Bush gives an example of Salesforce, a company who “found that men and women who were working in the same job with the same level of proficiency were making different amounts of money.” He shares that Salesforce calculated the difference and “invested 3 million dollars to try and balance things out” in order to treat employees fairly.
Ability to Listen
In order to listen well to all types of people, Bush states, “we have to un-learn a few things.” He states that simply showing the culturally appropriate body language or repeating what one hears back to the speaker are not truly effective ways of listening.
Instead, he recommends being humble and “searching for the best idea possible: that’s what listening is.” Employees can recognize if and when leadership considers an idea they share or if they immediately disregard the contribution. Employees are happier when they feel that their voice actually matters enough that leadership may change their opinions.
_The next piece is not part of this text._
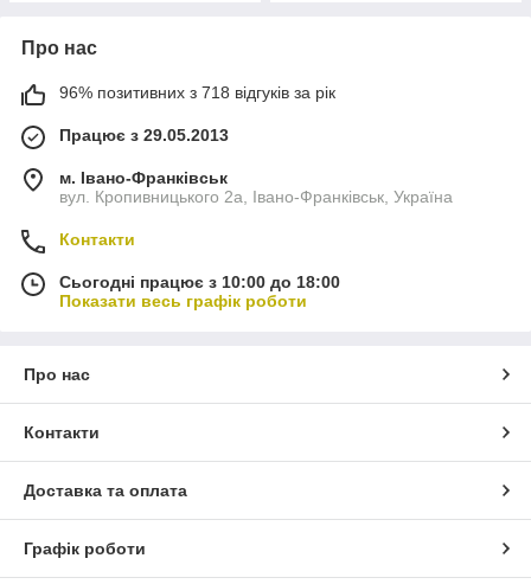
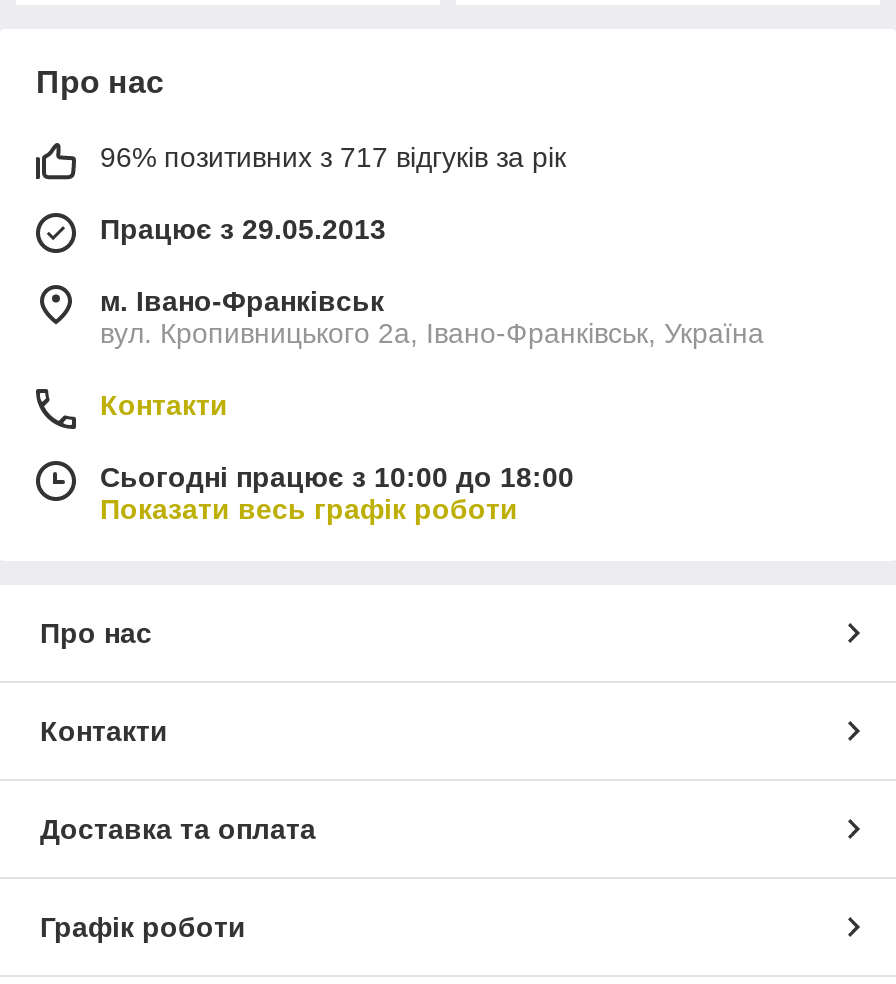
[59,83,335,102] 96% позитивних з 718 відгуків за рік -> [100,141,566,173] 96% позитивних з 717 відгуків за рік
Bush recognizes that we all have areas to improve and yet these leadership and organizational characteristics will significantly affect employee happiness. Change for the sake of self-improvement is not enough, though. These types of character changes must be done because one believes there is a greater purpose in the change: that’s what makes the change effective.
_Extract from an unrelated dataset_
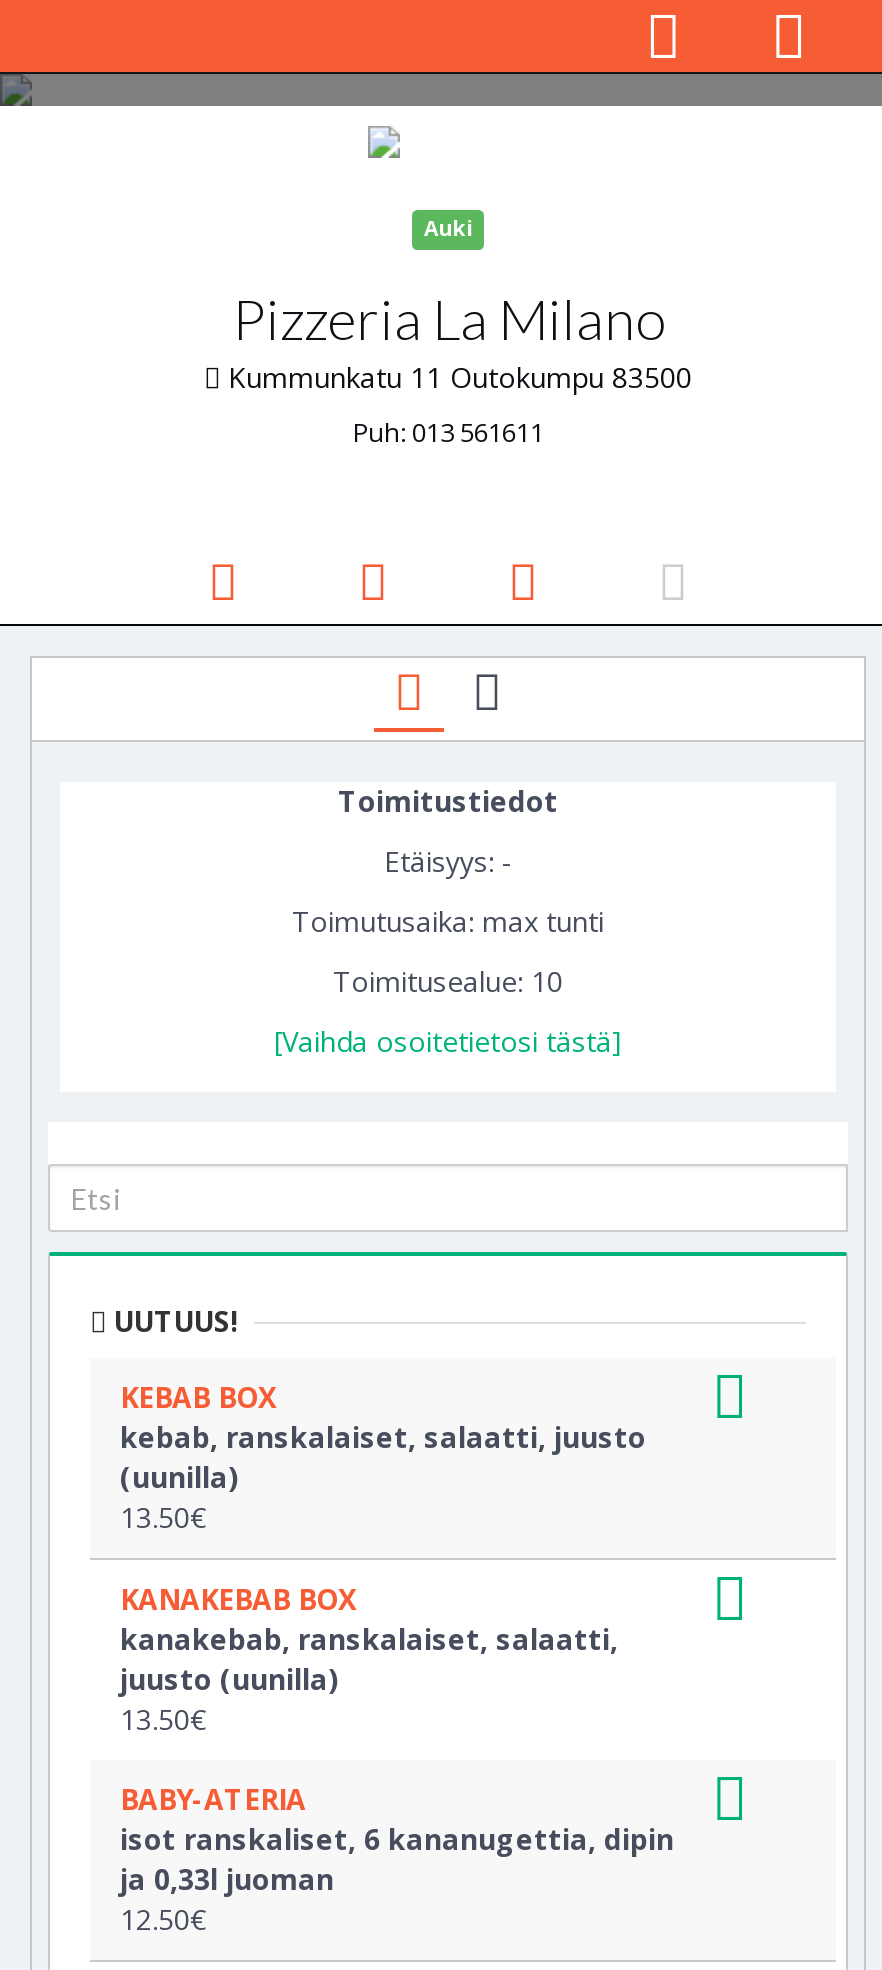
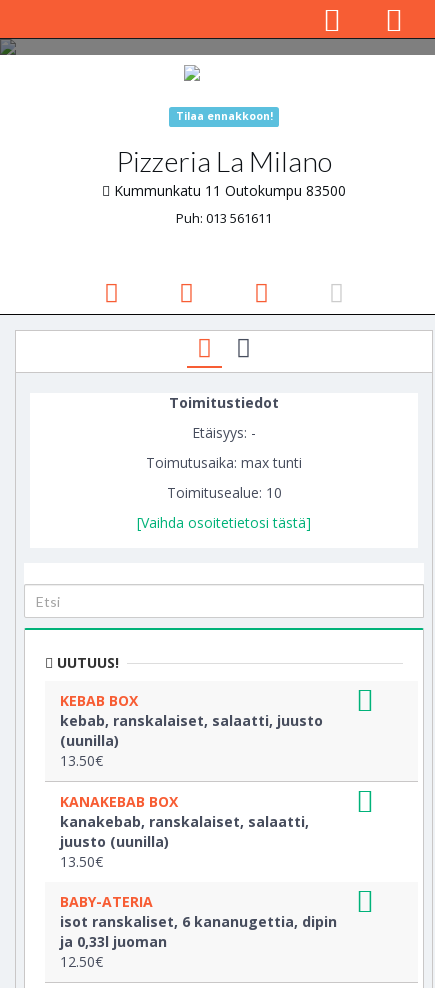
[424,215,472,243] Auki -> [176,109,272,123] Tilaa ennakkoon!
He asks leaders and employees to consider this: “The way you behave, the way you treat others, the way you respond, the way you support defines the work experience for everyone around you.”
About DeBoer Fellowship
The DeBoer Fellowship develops change leaders across all sectors of Myanmar society. Through a multi-year training class and additional public programs, the DeBoer Fellowship serves Myanmar by helping to grow competent, compassionate, and ethical leaders. For more information about DeBoer Fellowship or to apply for the Fellowship, please visit: www.deboerfellowship.org.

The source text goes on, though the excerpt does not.